### What you need to do
Take the records below from their first line through the line holding "13px; height: 13px;", and set each of those lines down exactly, without pictures.

::::::

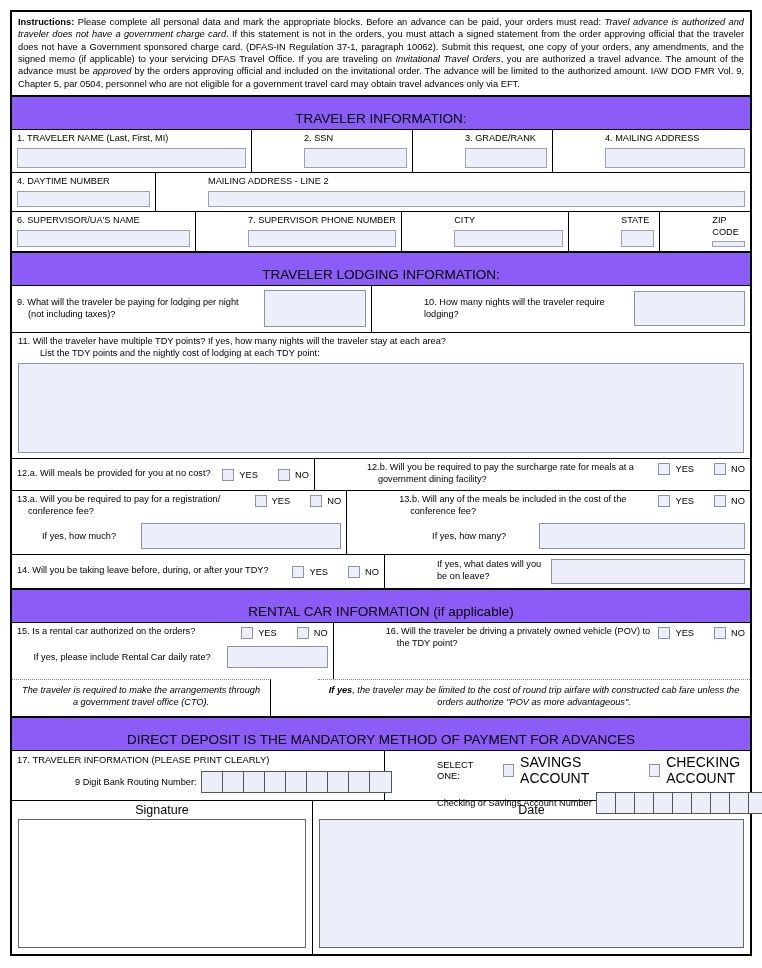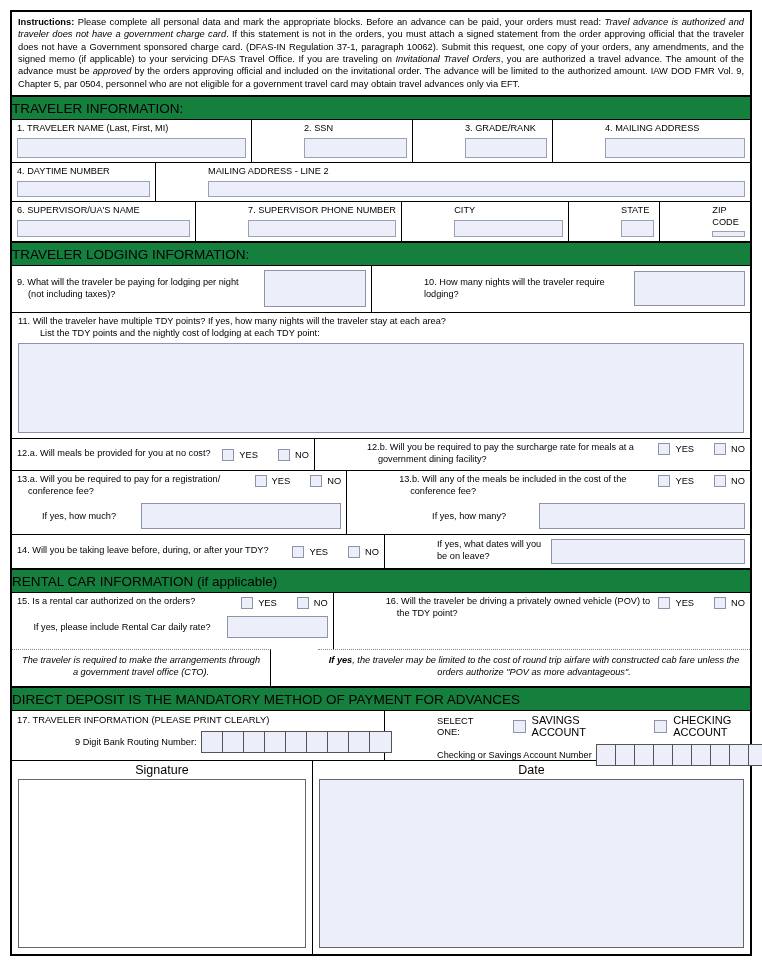--- a/index.html
+++ b/index.html
@@ -42,26 +42,26 @@
     font-size: 9.3px;
     line-height: 1.33;
     text-align: justify;
     color: #000;
   }
   .instructions b { font-weight: bold; }
   .instructions i { font-style: italic; }
 
   
   .section-bar {
-    background: #15803d;
+    background: #8b5cf6;
     border-bottom: 1.5px solid #000;
     border-top: 1.5px solid #000;
-    text-align: left;
+    text-align: center;
     font-size: 13.5px;
-    padding: 4px 0 3px 0;
+    padding: 14px 0 3px 0;
     color: #000;
   }
 
   
   .row { display: flex; border-bottom: 1.5px solid #000; gap: 47px; }
   .row.nb { border-bottom: none; }
   .cell {
     position: relative;
     padding: 3px 5px 4px 5px;
     border-right: 1.5px solid #000;
@@ -164,21 +164,21 @@
 
   
   .dd-row { height: 50px; }
   .dd-left { width: 373px; }
   .dd-right { flex: 1 1 auto; }
   .dd-head { display: flex; align-items: center; }
   .dd-title { font-size: 9.4px; }
   .select-one { font-size: 9.4px; margin-right: 14px; }
   .sel-grp { display: flex; align-items: center; gap: 6px; margin-right: 18px; }
   .sel-grp .chk { width: 13px; height: 13px; background:#eceefa; border: 1px solid #8d93ab; }
-  .sel-grp .txt { font-size: 11px; }
+  .sel-grp .txt { font-size: 14px; }
 
   .boxes-row { display: flex; align-items: center; margin-top: 6px; }
   .boxes-lbl { font-size: 9.2px; white-space: nowrap; }
   .boxes { display: flex; border: 1px solid #555; margin-left: 4px; }
   .boxes .bx {
     width: 21px; height: 20px;
     background: #eceefa;
     border-right: 1px solid #555;
   }
   .boxes .bx:last-child { border-right: none; }

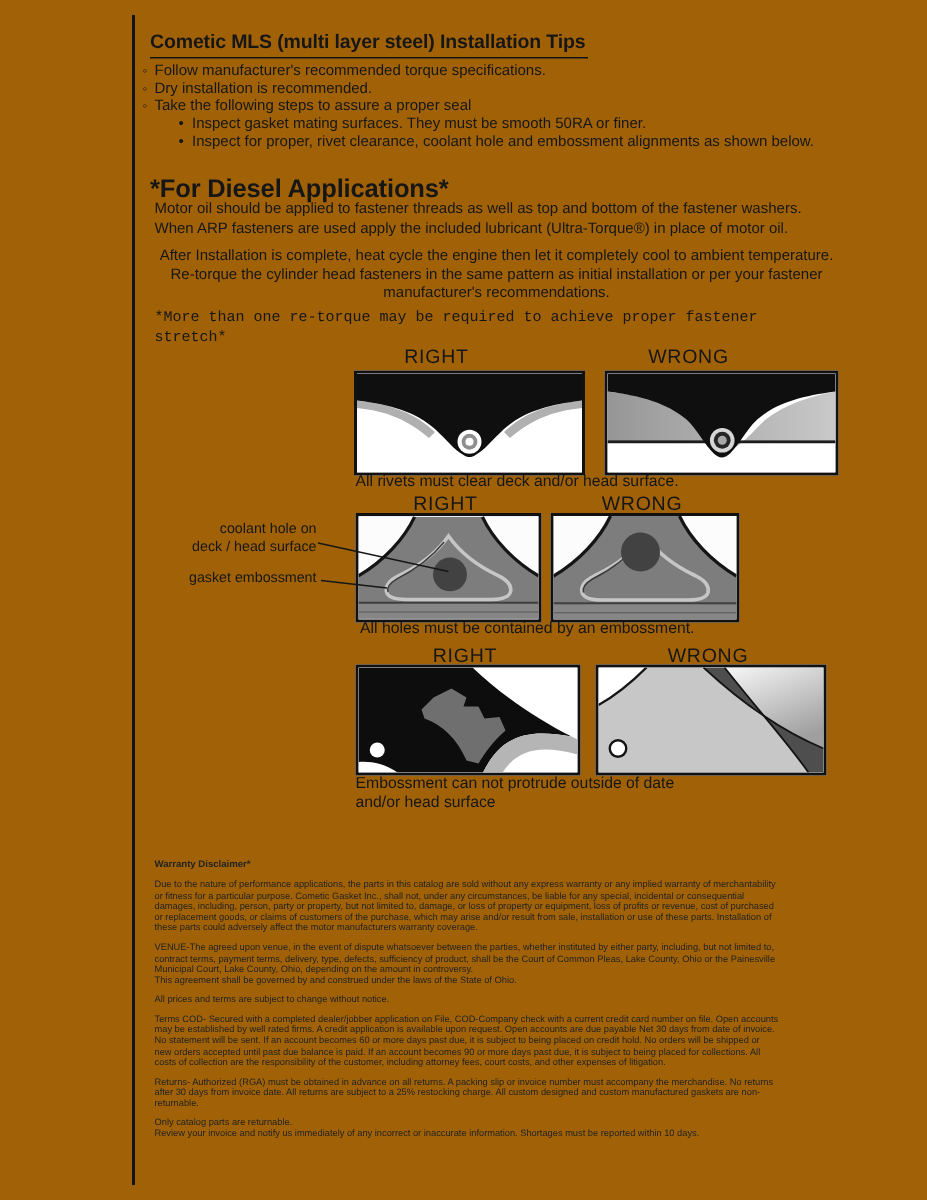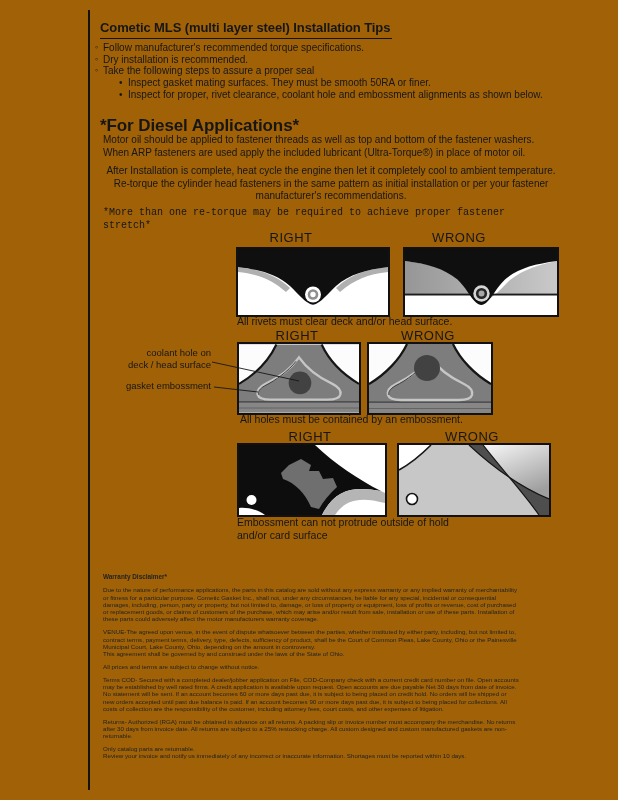--- a/index.html
+++ b/index.html
@@ -163,22 +163,22 @@
     <path d="M70,0 H150 V54 C126,44 98,26 70,0 Z" fill="url(#g2)"></path>
     <path d="M0,0 H32 C22,10 11,19 0,25 Z" fill="#ffffff"></path>
     <path d="M32,0 C22,10 11,19 0,25" stroke="#161616" stroke-width="1.6" fill="none"></path>
     <path d="M70,0 C98,26 126,44 150,54 L150,70 L140,70 C126,50 106,28 84,0 Z" fill="#4e4e4e"></path>
     <path d="M70,0 C98,26 126,44 150,54" stroke="#141414" stroke-width="1.2" fill="none"></path>
     <path d="M84,0 C106,28 126,50 140,70" stroke="#141414" stroke-width="1.2" fill="none"></path>
     <circle cx="13" cy="54" r="5.5" fill="#ffffff" stroke="#141414" stroke-width="1.6"></circle>
   </svg>
 
   <div class="caption" style="left:237px;top:516px;">
-    <div>Embossment can not protrude outside of hold</div>
-    <div>and/or card surface</div>
+    <div>Embossment can not protrude outside of date</div>
+    <div>and/or head surface</div>
   </div>
 
   <div class="disclaimer">
     <p class="dh">Warranty Disclaimer*</p>
     <p>Due to the nature of performance applications, the parts in this catalog are sold without any express warranty or any implied warranty of merchantability or fitness for a particular purpose.  Cometic Gasket Inc., shall not, under any circumstances, be liable for any special, incidental or consequential damages, including, person, party or property, but not limited to, damage, or loss of property or equipment, loss of profits or revenue, cost of purchased or replacement goods, or claims of customers of the purchase, which may arise and/or result from sale, installation or use of these parts.  Installation of these parts could adversely affect the motor manufacturers warranty coverage.</p>
     <p style="margin-bottom:0;">VENUE-The agreed upon venue, in the event of dispute whatsoever between the parties, whether instituted by either party, including, but not limited to, contract terms, payment terms, delivery, type, defects, sufficiency of product, shall be the Court of Common Pleas, Lake County, Ohio or the Painesville Municipal Court, Lake County, Ohio, depending on the amount in controversy.</p>
     <p>This agreement shall be governed by and construed under the laws of the State of Ohio.</p>
     <p>All prices and terms are subject to change without notice.</p>
     <p>Terms COD- Secured with a completed dealer/jobber application on File, COD-Company check with a current credit card number on file.  Open accounts may be established by well rated firms.  A credit application is available upon request.  Open accounts are due payable Net 30 days from date of invoice.  No statement will be sent.  If an account becomes 60 or more days past due, it is subject to being placed on credit hold.  No orders will be shipped or new orders accepted until past due balance is paid.  If an account becomes 90 or more days past due, it is subject to being placed for collections.  All costs of collection are the responsibility of the customer, including attorney fees, court costs, and other expenses of litigation.</p>
     <p>Returns- Authorized (RGA) must be obtained in advance on all returns.  A packing slip or invoice number must accompany the merchandise.  No returns after 30 days from invoice date.  All returns are subject to a 25% restocking charge.  All custom designed and custom manufactured gaskets are non-returnable.</p>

::::::

### Answer to this problem
--- a/index.html
+++ b/index.html
@@ -42,26 +42,26 @@
     font-size: 9.3px;
     line-height: 1.33;
     text-align: justify;
     color: #000;
   }
   .instructions b { font-weight: bold; }
   .instructions i { font-style: italic; }
 
   
   .section-bar {
-    background: #15803d;
+    background: #8b5cf6;
     border-bottom: 1.5px solid #000;
     border-top: 1.5px solid #000;
-    text-align: left;
+    text-align: center;
     font-size: 13.5px;
-    padding: 4px 0 3px 0;
+    padding: 14px 0 3px 0;
     color: #000;
   }
 
   
   .row { display: flex; border-bottom: 1.5px solid #000; gap: 47px; }
   .row.nb { border-bottom: none; }
   .cell {
     position: relative;
     padding: 3px 5px 4px 5px;
     border-right: 1.5px solid #000;
@@ -164,21 +164,21 @@
 
   
   .dd-row { height: 50px; }
   .dd-left { width: 373px; }
   .dd-right { flex: 1 1 auto; }
   .dd-head { display: flex; align-items: center; }
   .dd-title { font-size: 9.4px; }
   .select-one { font-size: 9.4px; margin-right: 14px; }
   .sel-grp { display: flex; align-items: center; gap: 6px; margin-right: 18px; }
   .sel-grp .chk { width: 13px; height: 13px; background:#eceefa; border: 1px solid #8d93ab; }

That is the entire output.